Go through the listing below and write out exactly the lines from the one that mentions "row order: hgnc_symbol" through the one that mentions "column chromosome_name | position: 5 -> 3", minus the pictures.

[Start of section]

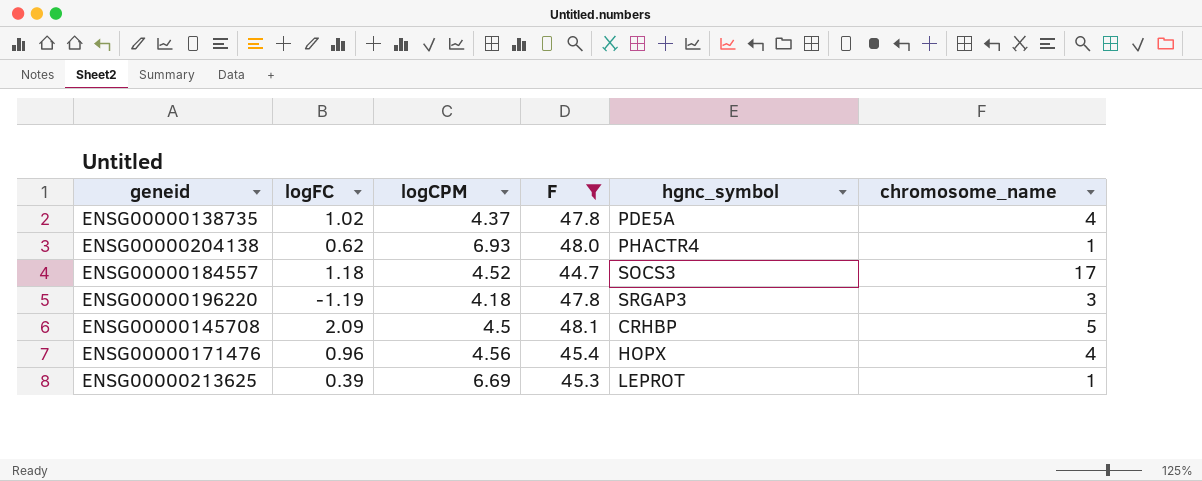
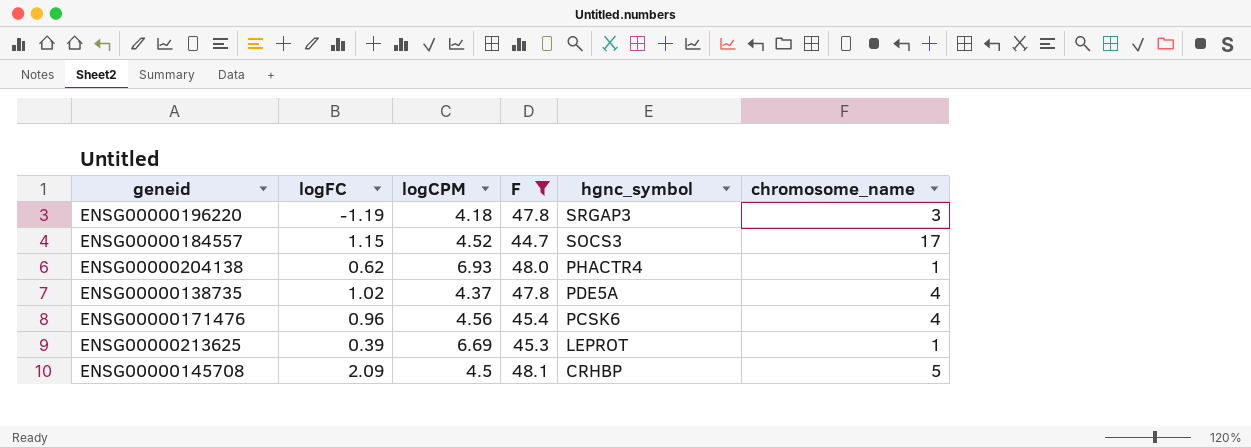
row order: none -> hgnc_symbol descending
ENSG00000184557 | logFC: 1.18 -> 1.15
ENSG00000171476 | hgnc_symbol: HOPX -> PCSK6

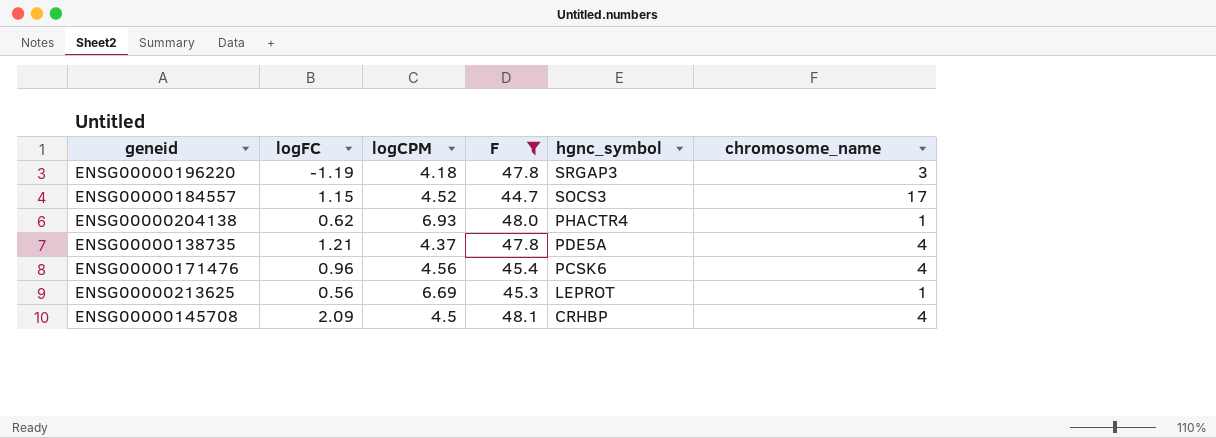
ENSG00000138735 | logFC: 1.02 -> 1.21
ENSG00000213625 | logFC: 0.39 -> 0.56
ENSG00000145708 | chromosome_name: 5 -> 4

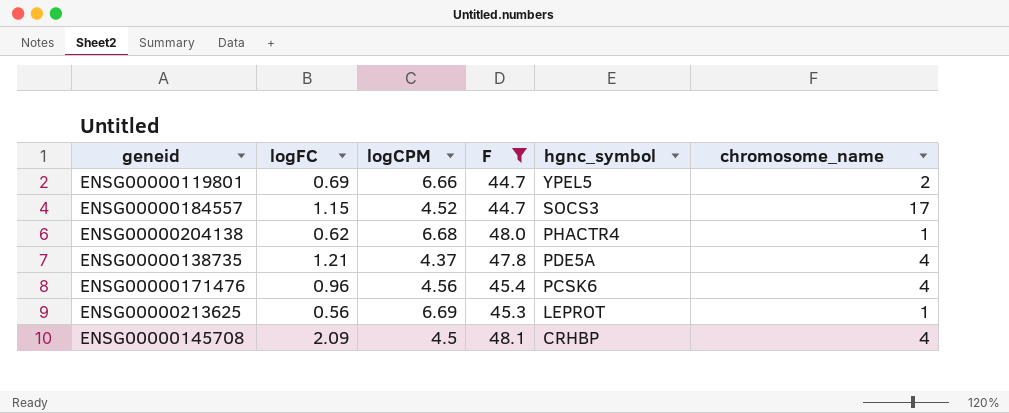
row ENSG00000196220: -1.19 | 4.18 | 47.8 | SRGAP3 | 3 -> none
row ENSG00000119801: none -> 0.69 | 6.66 | 44.7 | YPEL5 | 2
ENSG00000204138 | logCPM: 6.93 -> 6.68

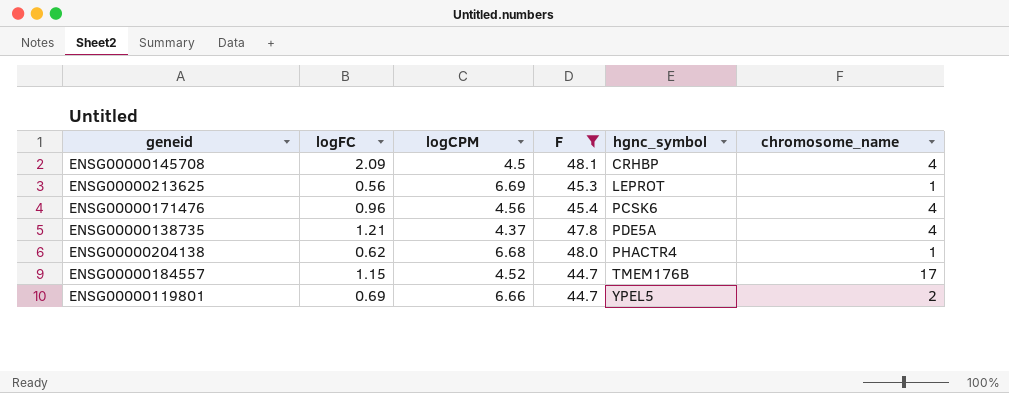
row order: hgnc_symbol descending -> hgnc_symbol ascending
ENSG00000184557 | hgnc_symbol: SOCS3 -> TMEM176B

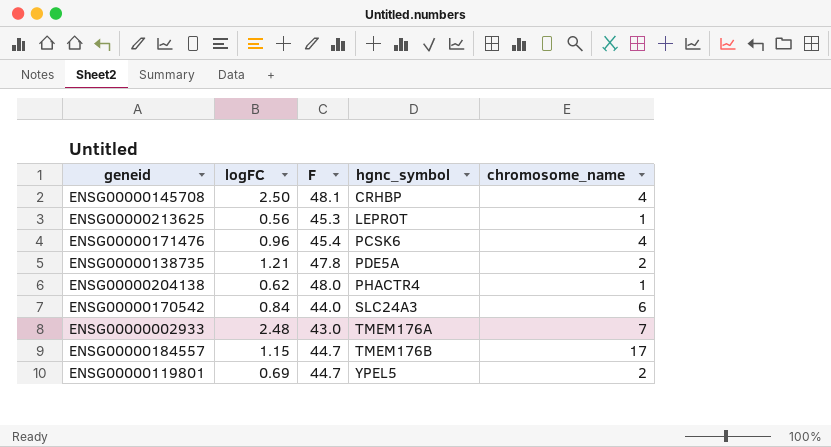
filter: F >= 44.7 -> none
column logCPM | position: 3 -> none
ENSG00000145708 | logFC: 2.09 -> 2.50
ENSG00000138735 | chromosome_name: 4 -> 2

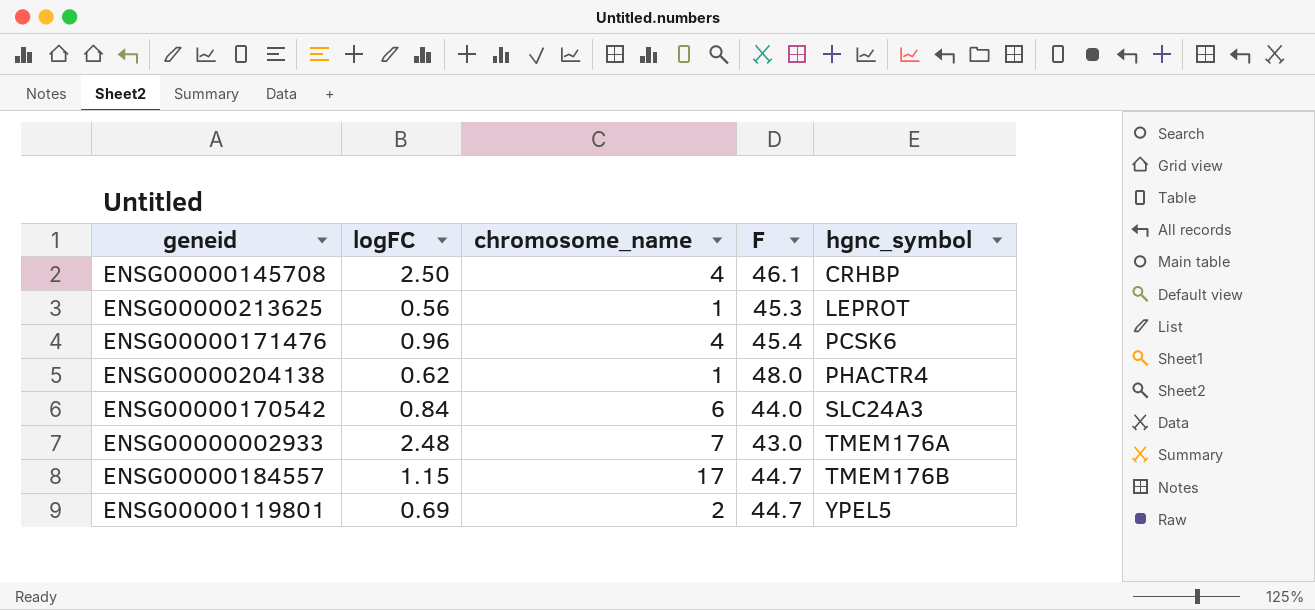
column chromosome_name | position: 5 -> 3
row ENSG00000138735: 1.21 | 47.8 | PDE5A | 2 -> none
ENSG00000145708 | F: 48.1 -> 46.1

[End of section]

# Solution for this task
row order: hgnc_symbol descending -> hgnc_symbol ascending
ENSG00000184557 | hgnc_symbol: SOCS3 -> TMEM176B

filter: F >= 44.7 -> none
column logCPM | position: 3 -> none
ENSG00000145708 | logFC: 2.09 -> 2.50
ENSG00000138735 | chromosome_name: 4 -> 2

column chromosome_name | position: 5 -> 3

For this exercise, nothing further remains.